ACTION ITEM -
Transcribe the data in full and exactly, omitting any pictures.

SOURCE DATA -
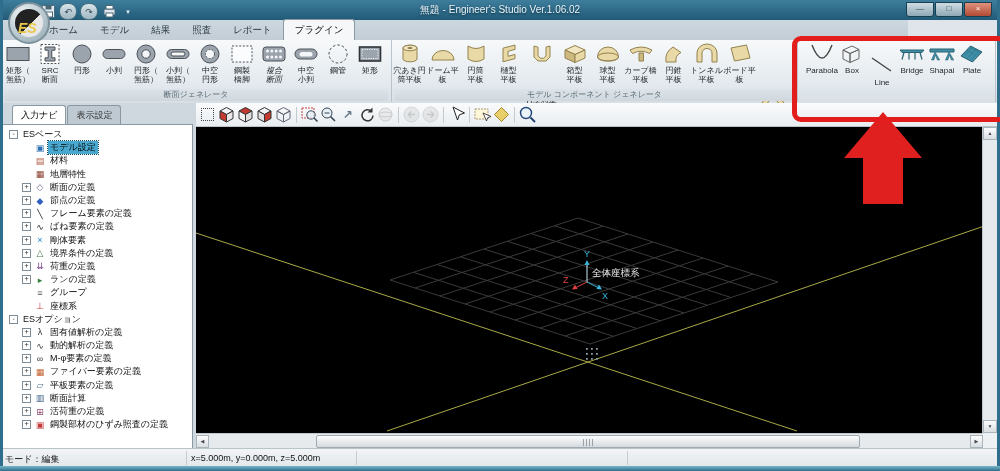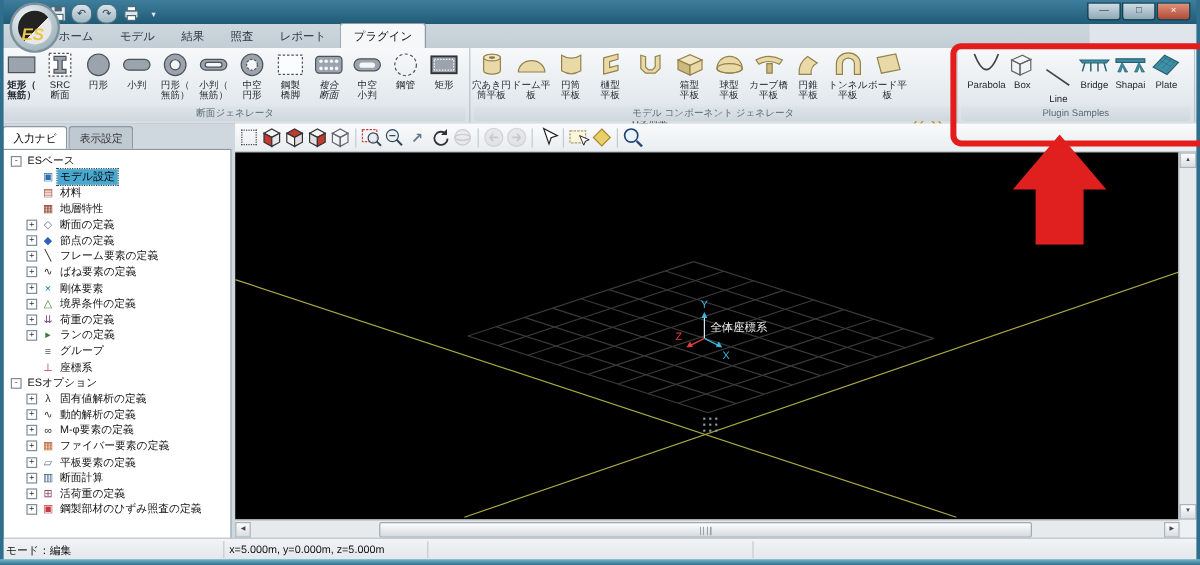--- a/index.html
+++ b/index.html
@@ -91,6 +91,7 @@
 
 <div id="win">
   <div class="titlebar">
+    <div class="title">無題 - Engineer's Studio Ver.1.06.02</div>
     <div id="winctl">
         <div class="wbtn">—</div>
         <div class="wbtn">□</div>

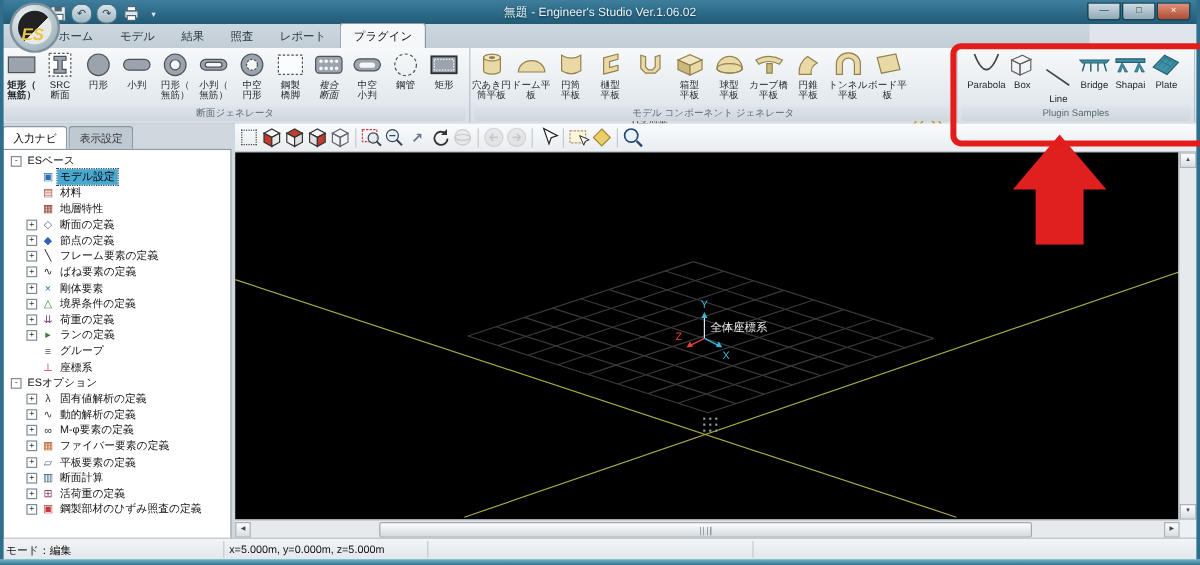--- a/index.html
+++ b/index.html
@@ -141,7 +141,7 @@
   <div id="ribbon">
       <div class="rgroup" style="left: 2px; width: 389px;">
         <div class="ritems">
-          <div class="ritem" style="width: 32px; font-weight: bold;">
+          <div class="ritem" style="width: 32px;">
             <div class="ricon">
               <svg width="32" height="26" viewBox="0 0 32 26" xmlns="http://www.w3.org/2000/svg">
                 <rect x="5" y="6.5" width="22" height="13" fill="#9ba3ad" stroke="#4c5259"></rect>

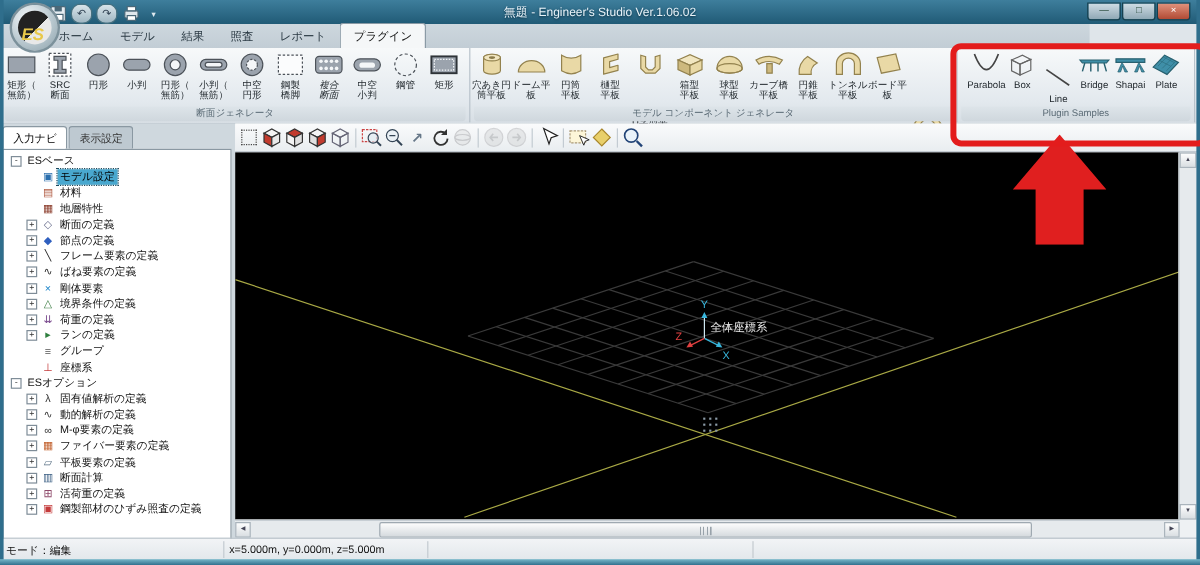--- a/index.html
+++ b/index.html
@@ -441,7 +441,6 @@
             <div class="rlabel">Plate</div>
           </div>
         </div>
-        <div class="gtitle">Plugin Samples</div>
       </div>
     </div>
 

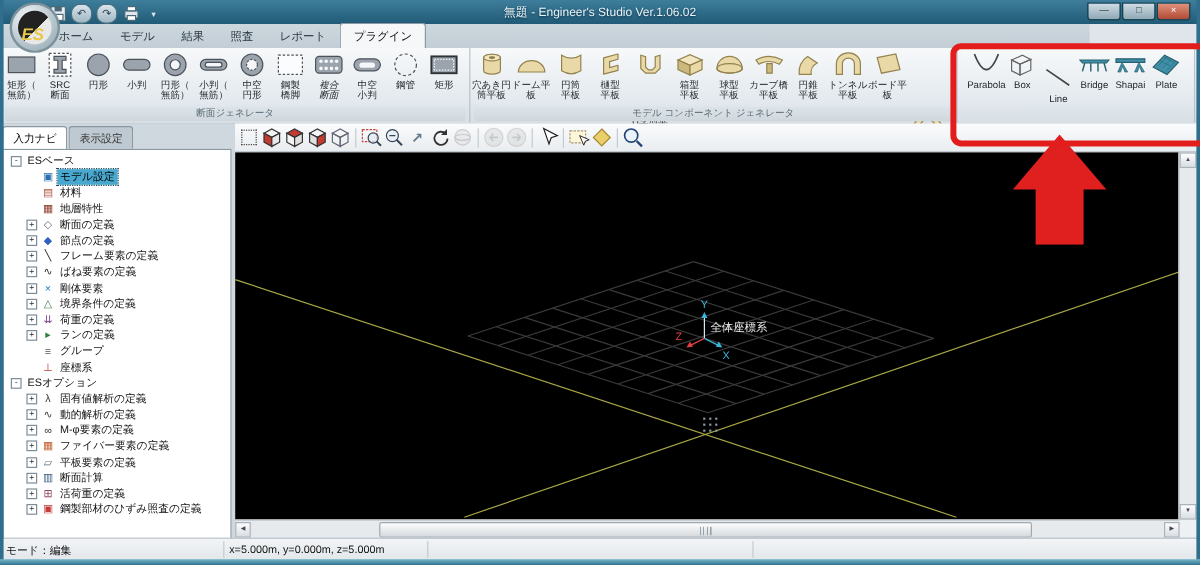--- a/index.html
+++ b/index.html
@@ -48,7 +48,7 @@
   .redarrow{position:absolute;left:844px;top:112px;z-index:40;pointer-events:none;}
   
   #sidebar{position:absolute;left:0;top:103px;width:196px;height:345px;background:#cfd8de;}
-  #sidetabs{position:absolute;left:2px;top:2px;height:19px;display:flex;align-items:flex-end;}
+  #sidetabs{position:absolute;left:12px;top:2px;height:19px;display:flex;align-items:flex-end;}
   .stab{font-size:9px;padding:3px 8px 2px 8px;color:#333;background:#bec9d1;border:1px solid #8a98a2;border-bottom:none;
     border-radius:3px 3px 0 0;margin-right:1px;}
   .stab.active{background:#fff;color:#000;position:relative;z-index:2;}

ANSWER -
--- a/index.html
+++ b/index.html
@@ -91,6 +91,7 @@
 
 <div id="win">
   <div class="titlebar">
+    <div class="title">無題 - Engineer's Studio Ver.1.06.02</div>
     <div id="winctl">
         <div class="wbtn">—</div>
         <div class="wbtn">□</div>

--- a/index.html
+++ b/index.html
@@ -141,7 +141,7 @@
   <div id="ribbon">
       <div class="rgroup" style="left: 2px; width: 389px;">
         <div class="ritems">
-          <div class="ritem" style="width: 32px; font-weight: bold;">
+          <div class="ritem" style="width: 32px;">
             <div class="ricon">
               <svg width="32" height="26" viewBox="0 0 32 26" xmlns="http://www.w3.org/2000/svg">
                 <rect x="5" y="6.5" width="22" height="13" fill="#9ba3ad" stroke="#4c5259"></rect>

--- a/index.html
+++ b/index.html
@@ -441,7 +441,6 @@
             <div class="rlabel">Plate</div>
           </div>
         </div>
-        <div class="gtitle">Plugin Samples</div>
       </div>
     </div>
 

--- a/index.html
+++ b/index.html
@@ -48,7 +48,7 @@
   .redarrow{position:absolute;left:844px;top:112px;z-index:40;pointer-events:none;}
   
   #sidebar{position:absolute;left:0;top:103px;width:196px;height:345px;background:#cfd8de;}
-  #sidetabs{position:absolute;left:2px;top:2px;height:19px;display:flex;align-items:flex-end;}
+  #sidetabs{position:absolute;left:12px;top:2px;height:19px;display:flex;align-items:flex-end;}
   .stab{font-size:9px;padding:3px 8px 2px 8px;color:#333;background:#bec9d1;border:1px solid #8a98a2;border-bottom:none;
     border-radius:3px 3px 0 0;margin-right:1px;}
   .stab.active{background:#fff;color:#000;position:relative;z-index:2;}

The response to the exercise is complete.